我正在使用Python,我正在尝试将一定数量的钱(以美分表示)转换为等值的四分之一,镍,一角硬币和几美分。
这是我到目前为止所拥有的,但是我看到的问题是,我不知道如何从宿舍中拿走剩余的东西,将其分解为角钱,镍币和便士。我对此很陌生,很难过。我不是在要求别人解决问题,只是指出我做错了什么(也许我需要做些什么来解决它)。
# Convert some money to an appropriate collection of cents
penny = 1
nickel = 5
dime = 10
quarter = 25
quarters = 0
dimes = 0
nickels = 0
pennys = 0
cents = int(input("Please enter an amount of money you have in cents: "))
if cents >= 25:
quarters = cents / quarter
cents % quarter
if cents >= 10:
dimes = cents/dime
cents % dime
if cents >= 5:
nickels = cents /nickel
cents % nickel
if cents > 0:
pennys = cents / penny
cents = 0
print ("The coins are: quarters", quarters,\
",dimes", dimes, ",nickels", nickels, ", and pennys.", pennys)
使用divmod,只有三行:
quarters, cents = divmod(cents, 25)
dimes, cents = divmod(cents, 10)
nickels, pennies = divmod(cents, 5)
这里需要两个操作:整数除法和模。
整数除法A / B问一个简单的问题:B干净地适合A多少次(而不必将B分解成小数部分)? 2完全适合8次4次。 2也完全适合9 4次。
Modulo A % B提出了相同的问题,但给出了反面的答案:给定A干净地进入B几次,还剩下什么? 2干净地进入8次4次,没有剩余任何东西,因此2 % 8为0。 2干净地进入9 4次,但是1剩下,所以2 % 9是1。
我再举一个例子,让您过渡到自己的问题。
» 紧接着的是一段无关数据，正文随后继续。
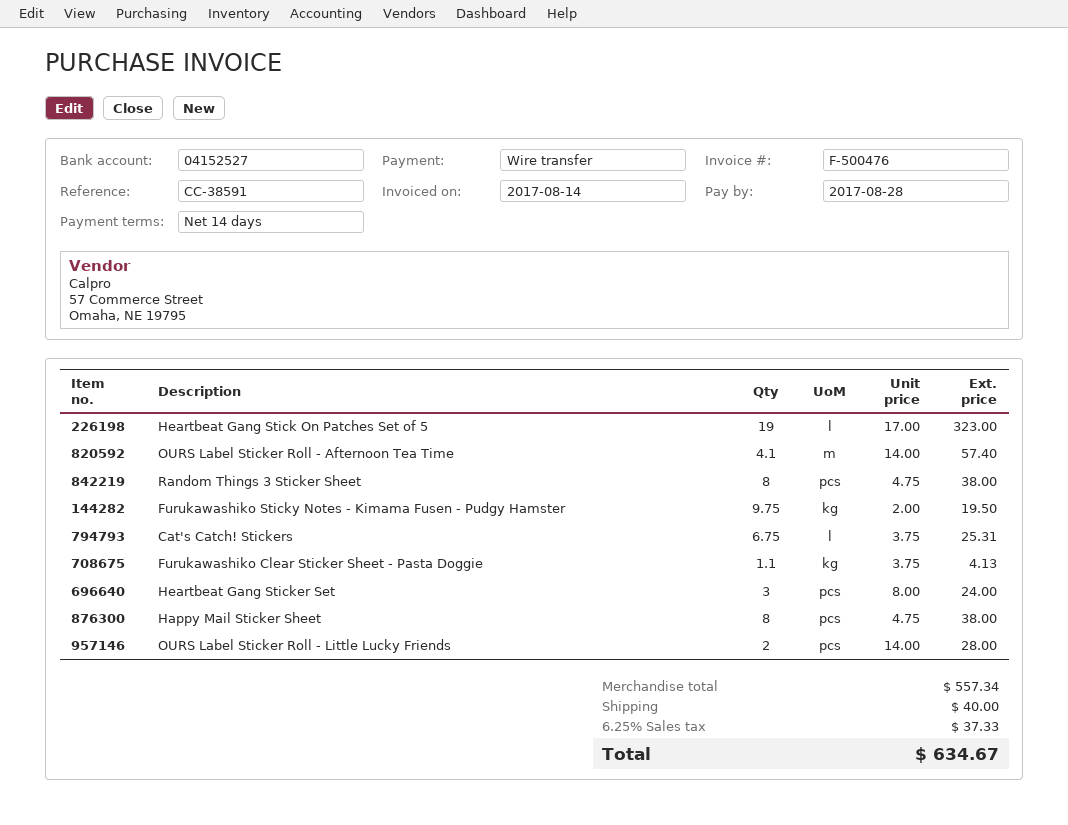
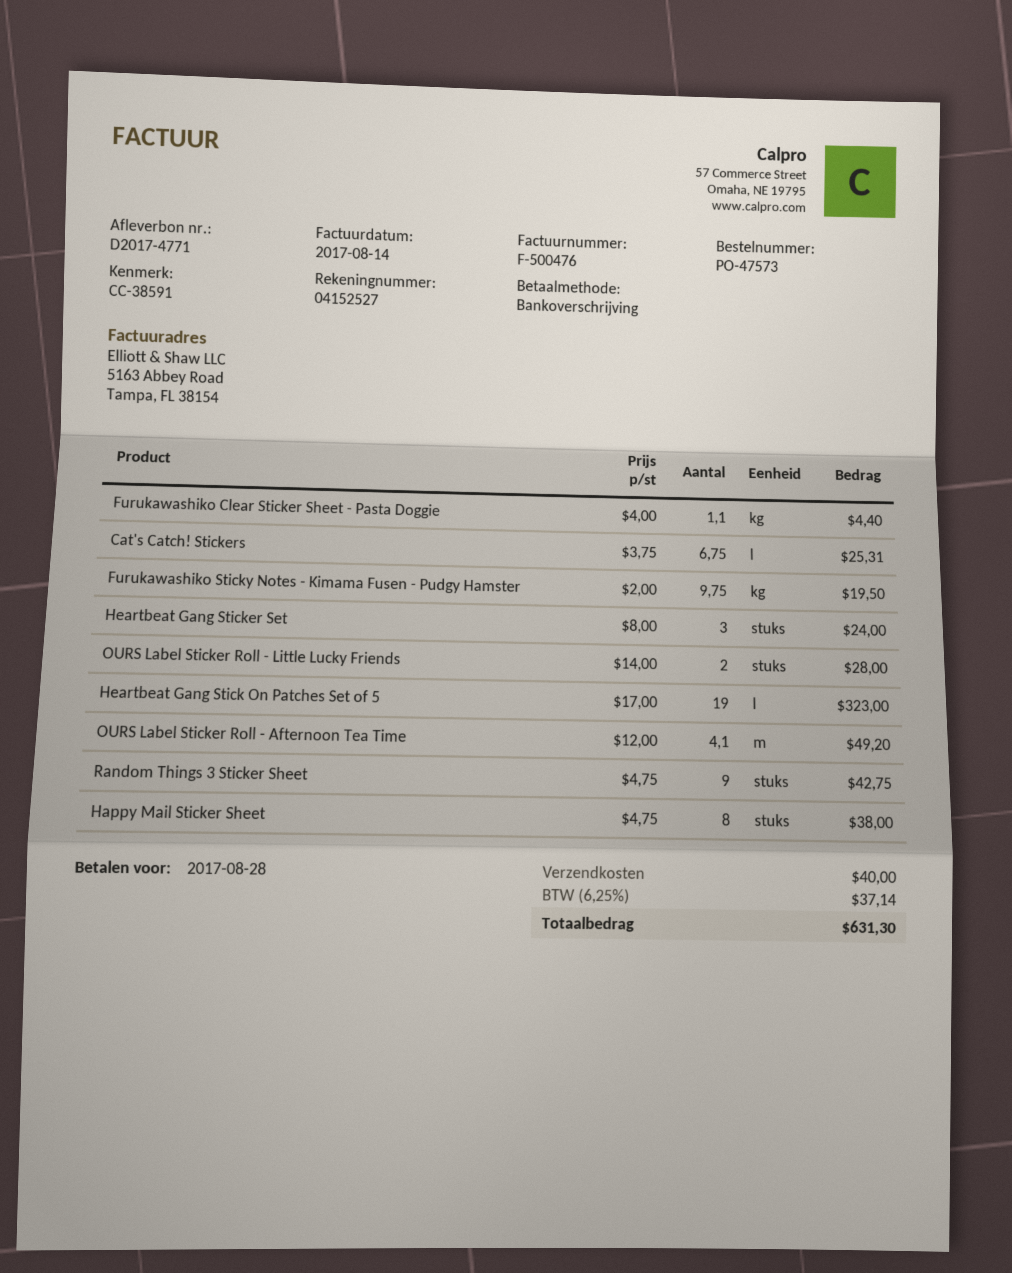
OURS Label Sticker Roll - Afternoon Tea Time: 4.1 x 14.00 = 57.40 -> 4.1 x 12.00 = 49.20
Random Things 3 Sticker Sheet: 8 x 4.75 = 38.00 -> 9 x 4.75 = 42.75
Furukawashiko Clear Sticker Sheet - Pasta Doggie: 1.1 x 3.75 = 4.13 -> 1.1 x 4.00 = 4.40
tax: 6.25% = 37.33 -> 6.25% = 37.14
total: 634.67 -> 631.30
假设我得到了多个seconds,我需要将其转换为days,hours,minutes和seconds。
total_seconds = 345169
# Specify conversion between seconds and minutes, hours and days
seconds_per_minute = 60
seconds_per_hour = 3600 # (60 * 60)
seconds_per_day = 86400 # (3600 * 24)
# First, we pull out the day-sized chunks of seconds from the total
# number of seconds
days = total_seconds / seconds_per_day
# days = total_seconds // seconds_per_day # Python3
# Then we use the modulo (or remainder) operation to get the number of
# seconds left over after removing the day-sized chunks
seconds_left_over = total_seconds % seconds_per_day
# Next we pull out the hour-sized chunks of seconds from the number of
# seconds left over from removing the day-sized chunks
hours = seconds_left_over / seconds_per_hour
# hours = seconds // seconds_per_hour # Python3
# Use modulo to find out how many seconds are left after pulling out
# hours
seconds_left_over = seconds_left_over % seconds_per_hour
# Pull out the minute-sized chunks
minutes = seconds_left_over / seconds_per_minute
# minutes = seconds_left_over // seconds_per_minute # Python3
# Find out how many seconds are left
seconds_left_over = seconds_left_over % seconds_per_minute
# Because we've removed all the days, hours and minutes, all we have
# left over are seconds
seconds = seconds_left_over
昨天晚上正在为此苦苦挣扎。确实,您需要除法和取模。这不是最Python的方式,但是它适用于任何金额,当您将可以输入自动售货机的金额限制为$ 5.00时,该金额就无效。这个问题被问到了,并一直被忽略。也许是因为它是家庭作业……无论如何。...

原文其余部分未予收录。